A grateful nation never forgets a hero.
There are many significant stories to be told about the ‘war to end all wars’.
And this Canadian hero may have been the original super spy, James Bond!
Sir William Stephenson was born William Samuel Stanger on January 23, 1897 in Winnipeg, Manitoba. He was adopted early and given his foster parents’ surname. He was a businessman, inventor, a Canadian solder, fighter pilot and some believe a spy.
While a student at the University of Manitoba he invented the wire photo and then a radio facsimile method of transmitting pictures without the need of a telephone or telegraph wires. He moved to Britain in 1921 to develop and market this invention to newspapers making his fortune.
In 1916 he volunteered for Winnipeg’s 101st Overseas Battalion and left for England on the S.S. Olympic. There he was transferred to the Canadian Engineer Training Depot. He was promoted to Sergeant in 1917 and granted a commission to the Royal Flying Corps. In 1918 he was posted to 73 Sqaudron where he flew Sopwith Camel biplane fighter. He was shot down, captured by the Germans and held as a prisoner of war at the Holzminden Camp until he escaped.
By the end of World War I, he had become a Captain, and earned both the Military Cross and the Distinguished Flying Cross.
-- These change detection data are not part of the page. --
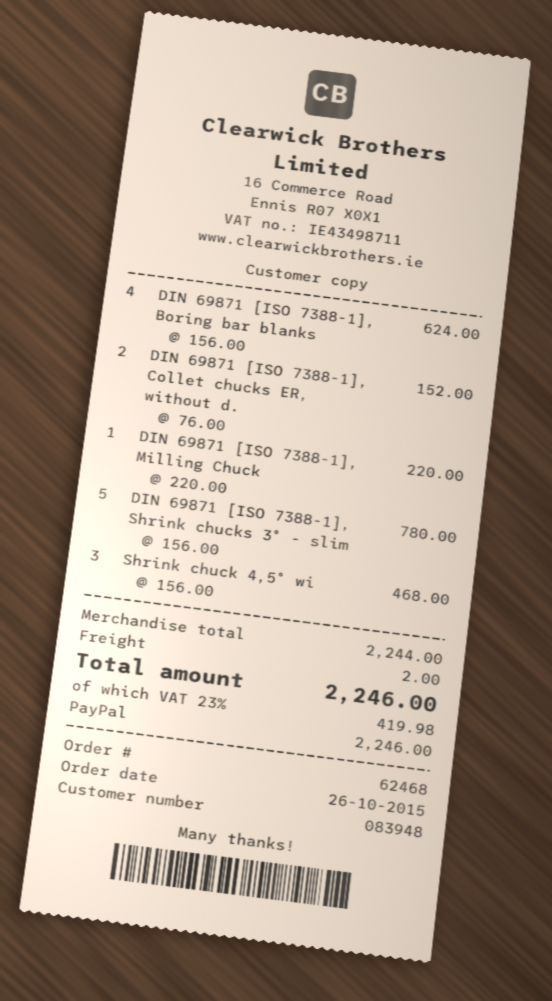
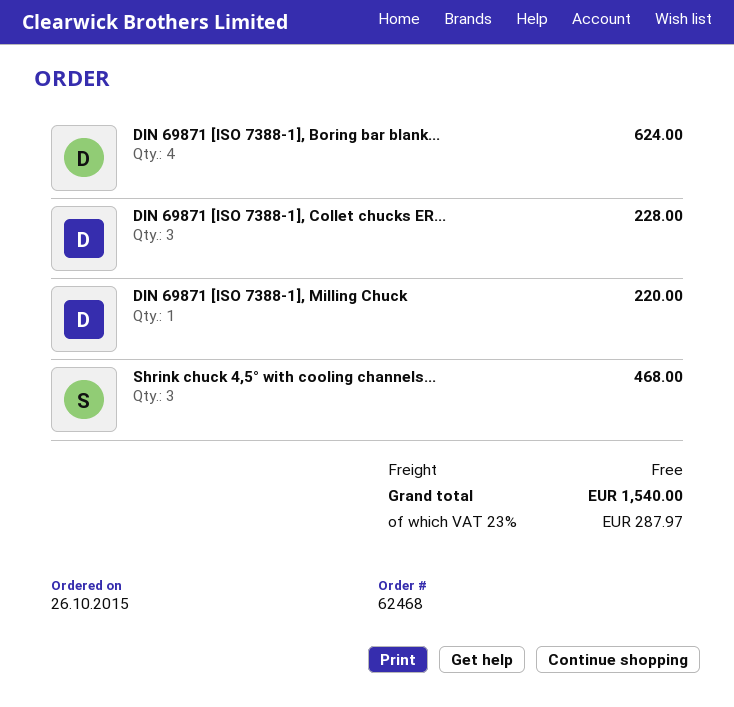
DIN 69871 [ISO 7388-1], Collet chucks ER, without d.: 2 for 152.00 -> 3 for 228.00
DIN 69871 [ISO 7388-1], Shrink chucks 3° - slim: 5 for 780.00 -> none
shipping: 2.00 -> 0.00
tax: 23% = 419.98 -> 23% = 287.97
total: 2246.00 -> 1540.00

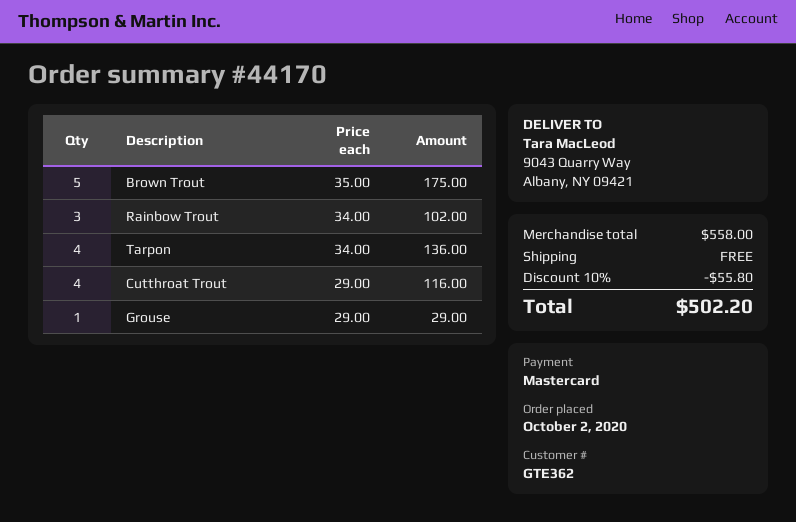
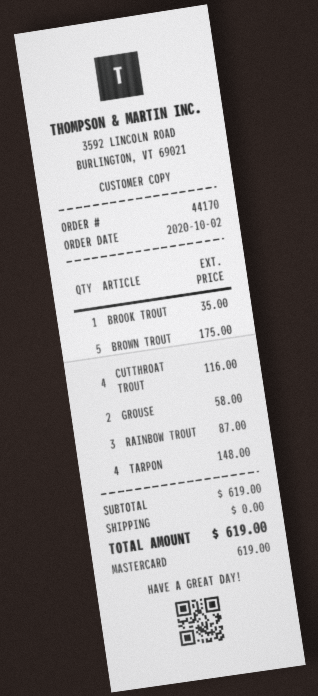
Rainbow Trout: 3 for 102.00 -> 3 for 87.00
Tarpon: 4 for 136.00 -> 4 for 148.00
Grouse: 1 for 29.00 -> 2 for 58.00
BROOK TROUT: none -> 1 for 35.00
subtotal: 558.00 -> 619.00
discount: 10% = 55.80 -> none
total: 502.20 -> 619.00

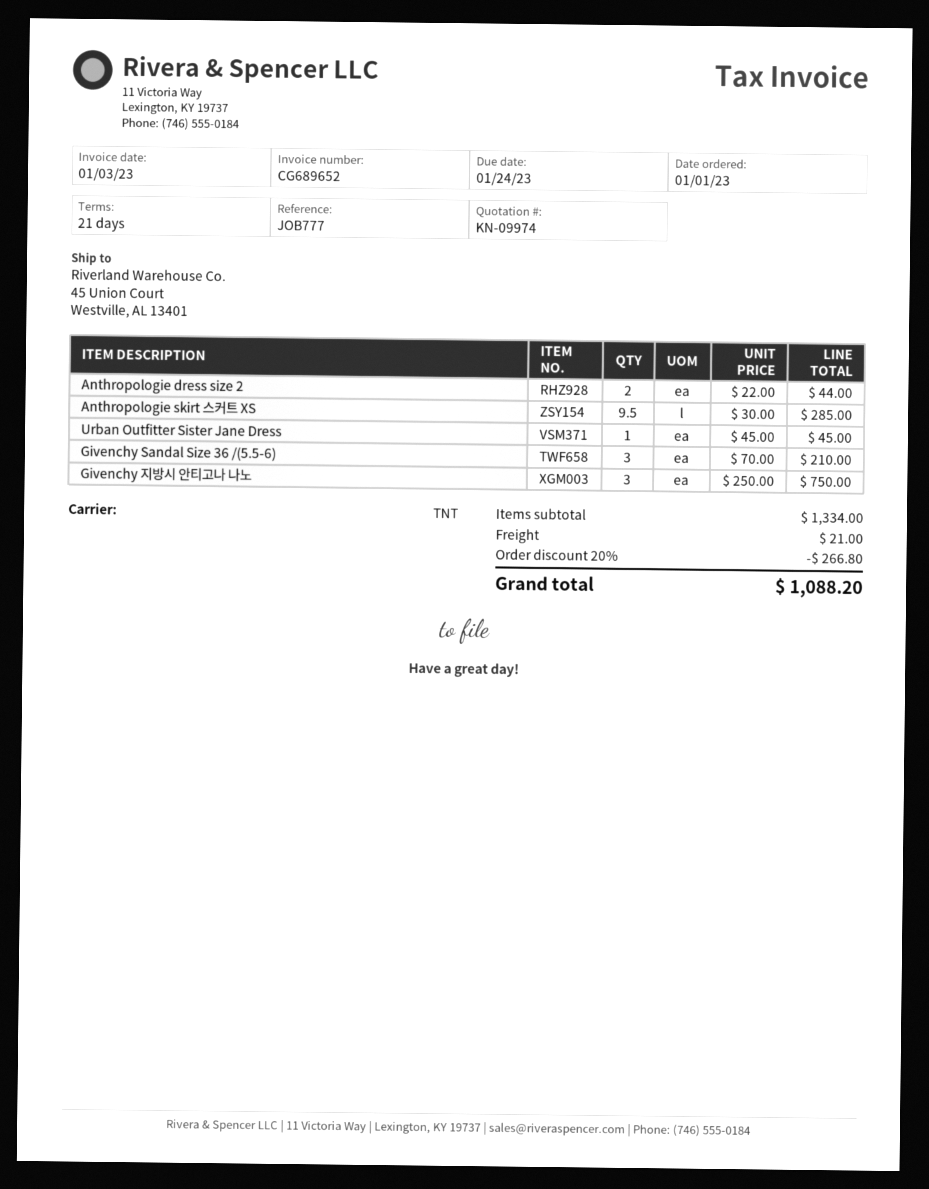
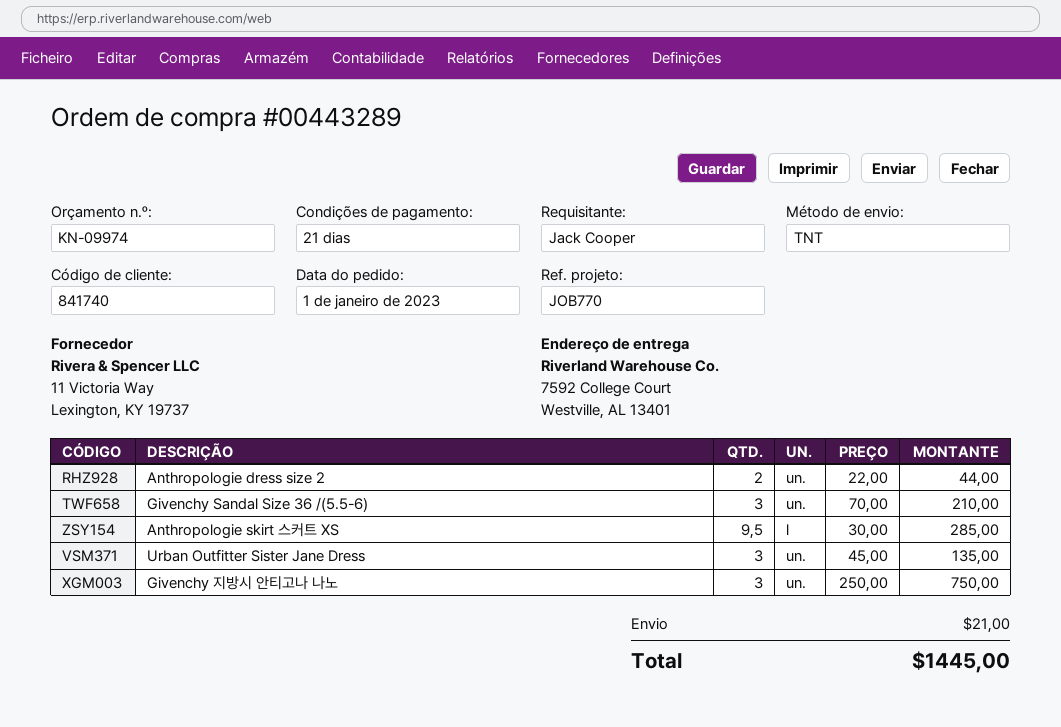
reference: JOB777 -> JOB770
ship to: 45 Union Court, Westville, AL 13401 -> 7592 College Court, Westville, AL 13401
Urban Outfitter Sister Jane Dress: 1 x 45.00 = 45.00 -> 3 x 45.00 = 135.00
discount: 20% = 266.80 -> none
total: 1088.20 -> 1445.00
In World War II he was placed in charge of British Security Co-ordination in the Western Hemispher with headquarters in New York City. Activities at the headquarters including such things as censoring transatlantic mail, breaking letter codes and forging diplomatic documents. He was also responsible for training allied agents at Camp X near Whitby, Ontario. One famous graduate of Camp X was Ian Fleming, the creator of James Bond.
Many people believed Sir William Stephenson to be the inspiration behind Ian Fleming’s James Bond. Ian Fleming has indicated that James Bond was a “highly romanticized version of a true spy” and that “such a man is Sir William Stephenson”.